====== Supplied data ======
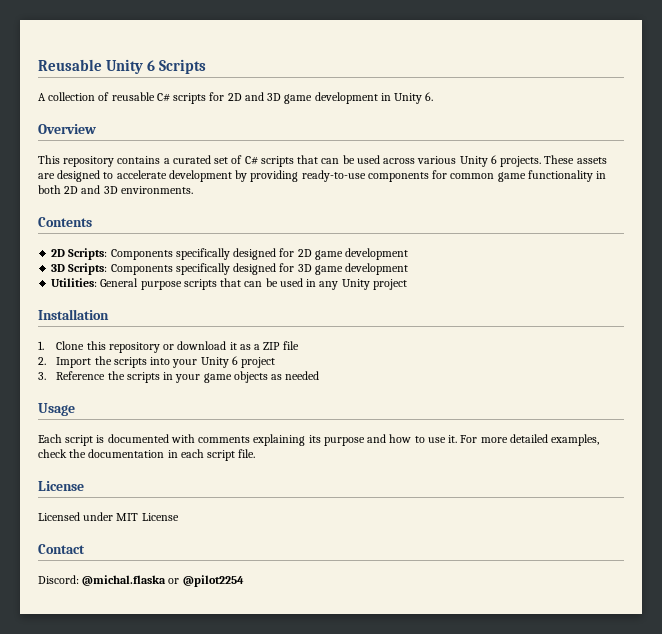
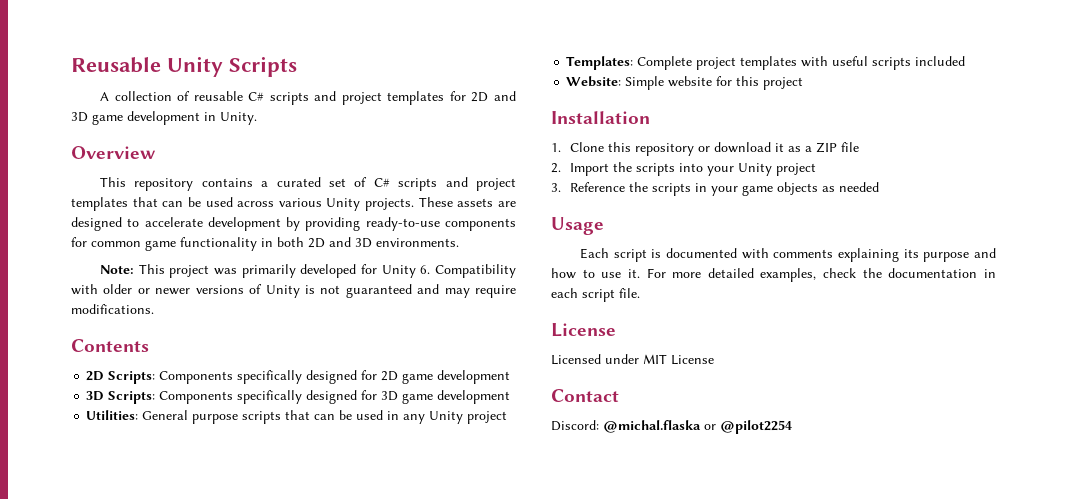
- Reusable Unity 6 Scripts
+ Reusable Unity Scripts
- A collection of reusable C# scripts for 2D and 3D game development in Unity 6.
+ A collection of reusable C# scripts and project templates for 2D and 3D game development in Unity.
- This repository contains a curated set of C# scripts that can be used across various Unity 6 projects.
+ This repository contains a curated set of C# scripts and project templates that can be used across various Unity projects.
+ Note: This project was primarily developed for Unity 6. Compatibility with older or newer versions of Unity is not guaranteed and may require modifications.
+ Templates: Complete project templates with useful scripts included
+ Website: Simple website for this project
- 2. Import the scripts into your Unity 6 project
+ 2. Import the scripts into your Unity project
======
What you have to do:
Output all the data, exactly, without images.

Exercise response:
- Reusable Unity 6 Scripts
+ Reusable Unity Scripts
- A collection of reusable C# scripts for 2D and 3D game development in Unity 6.
+ A collection of reusable C# scripts and project templates for 2D and 3D game development in Unity.
- This repository contains a curated set of C# scripts that can be used across various Unity 6 projects.
+ This repository contains a curated set of C# scripts and project templates that can be used across various Unity projects.
+ Note: This project was primarily developed for Unity 6. Compatibility with older or newer versions of Unity is not guaranteed and may require modifications.
+ Templates: Complete project templates with useful scripts included
+ Website: Simple website for this project
- 2. Import the scripts into your Unity 6 project
+ 2. Import the scripts into your Unity project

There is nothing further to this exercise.